The rest of the value managers listed in the article read as a Who’s Who of Vale Investing for mutual funds. There’s Robert Rodriguez, Wally Weitz, David Winters, Bill Freiss, and Tom Marisco. To be honest, I wasn’t very familiar with the last two investors, but their long term annualized performance is strong and they are worth looking into.

A unifying theme that I saw was constant with these investors was the acquisition of companies that have tons of cash.
From Robert Rodriguez:
Yet amid this month’s violent moves, he began buying again for the first time in nearly a year. He wants market leaders with pristine balance sheets. Example: oil-field services firm Ensco (NYSE:ESV)International Inc., which has more cash than debt. Stocks he likes, Mr. Rodriguez says, “will make it through to the other side of this crisis.”
And Wally Weitz:
Instead, his Weitz Value is opting for Microsoft (NYSE:MSFT), whose once-lofty stock has tumbled. Now, it sports a thrifty price-earning s multiple of less than 12. “It’s safe and has a fortress balance sheet,” Mr. Weitz says.
As we look for companies holding large cash hordes, you’re going to want to look at the management behind the company and ask “Are they good allocators of capital?” If they’re not, that cash could be wasted, try using a discount rate when you see cash.

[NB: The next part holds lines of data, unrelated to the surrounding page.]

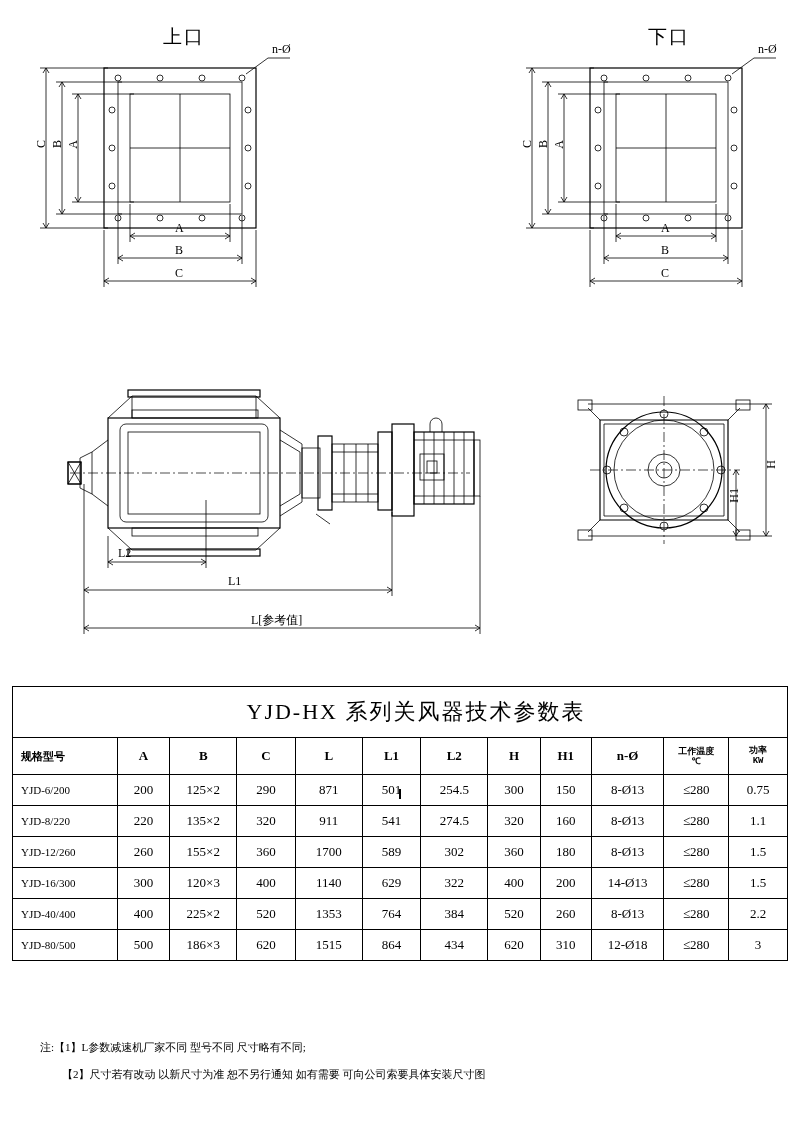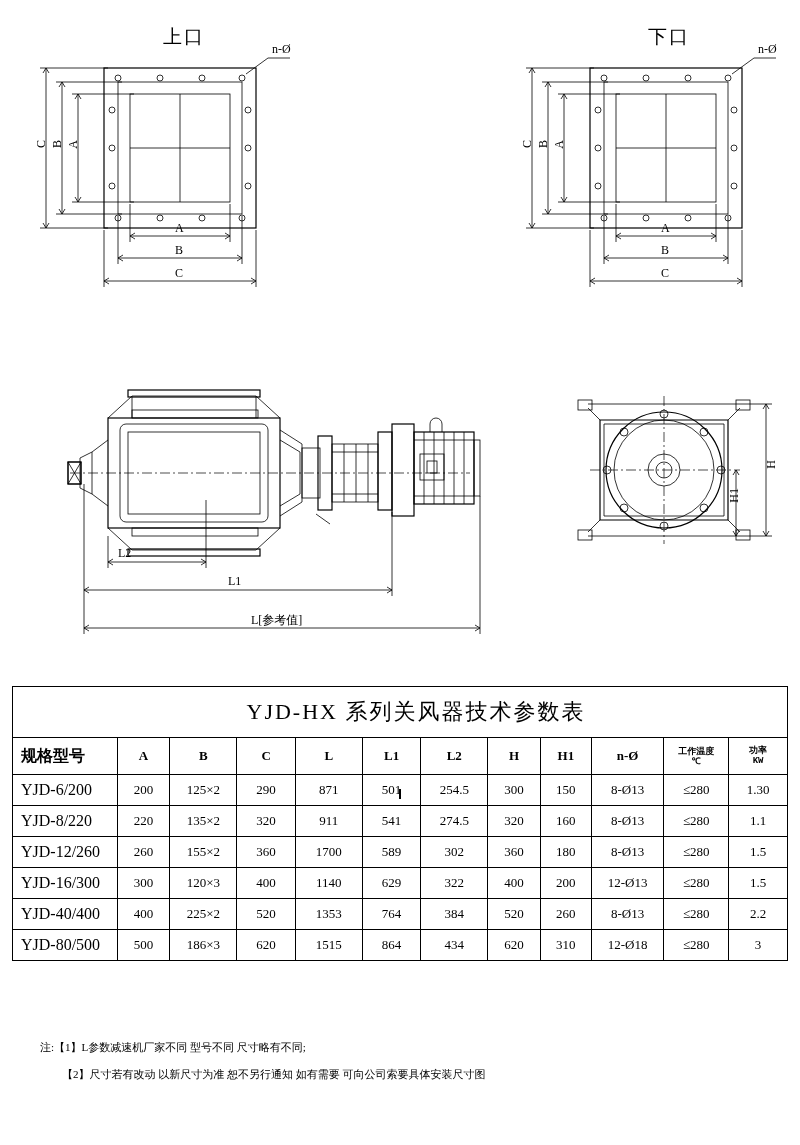--- a/index.html
+++ b/index.html
@@ -66,7 +66,7 @@
     line-height:1.15;
   }
   table.spec td.first,table.spec th.first{
-    font-size:16px;
+    font-size:11px;
     padding-left:4px;
     text-align:left;
     padding-left:8px;

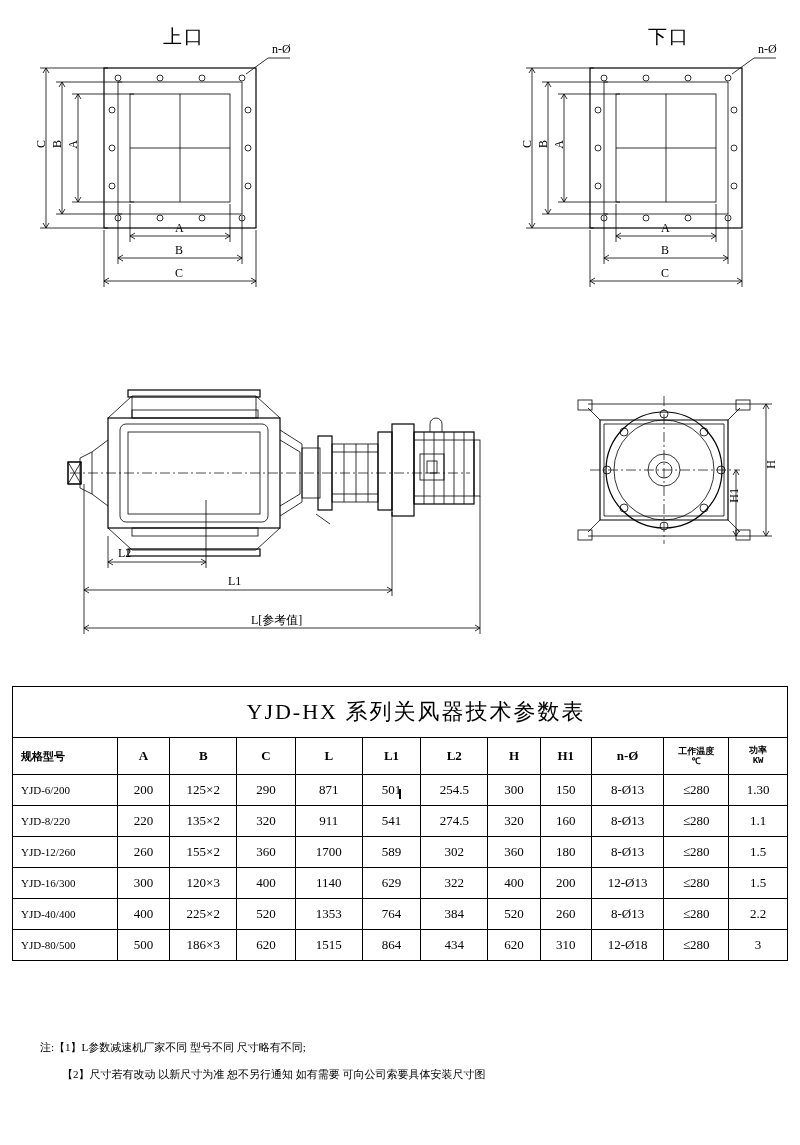--- a/index.html
+++ b/index.html
@@ -413,7 +413,7 @@
           <td>150</td>
           <td>8-Ø13</td>
           <td>≤280</td>
-          <td>1.30</td>
+          <td>0.75</td>
         </tr>
         <tr>
           <td class="first">YJD-8/220</td>

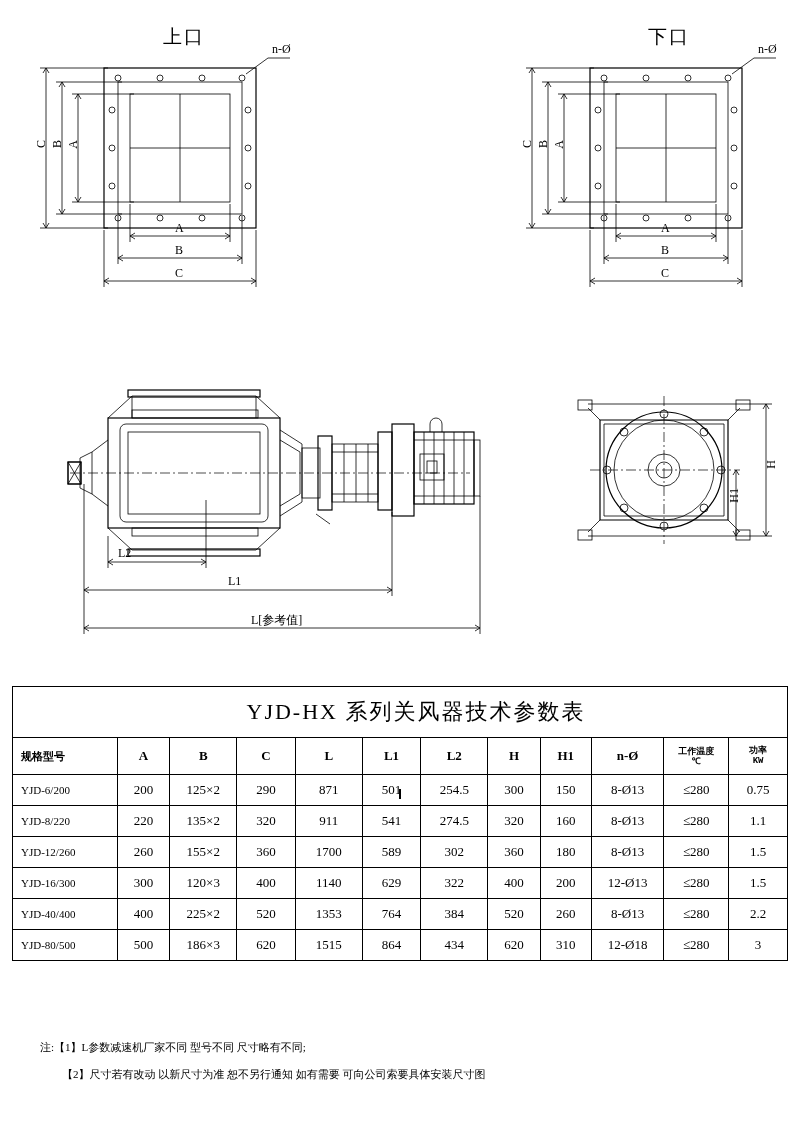--- a/index.html
+++ b/index.html
@@ -453,7 +453,7 @@
           <td>322</td>
           <td>400</td>
           <td>200</td>
-          <td>12-Ø13</td>
+          <td>14-Ø13</td>
           <td>≤280</td>
           <td>1.5</td>
         </tr>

I’m also pretty astounded by how bad performance has been YTD with all of these funds. However, most of the managers on the list would probably identify themselves as value investors, which can produce some lumpy results. With stocks at a multi-year low though, their bargain hunting prowess should be well rewarded in the years to come — meaning it might be a good time for mutual fund investors.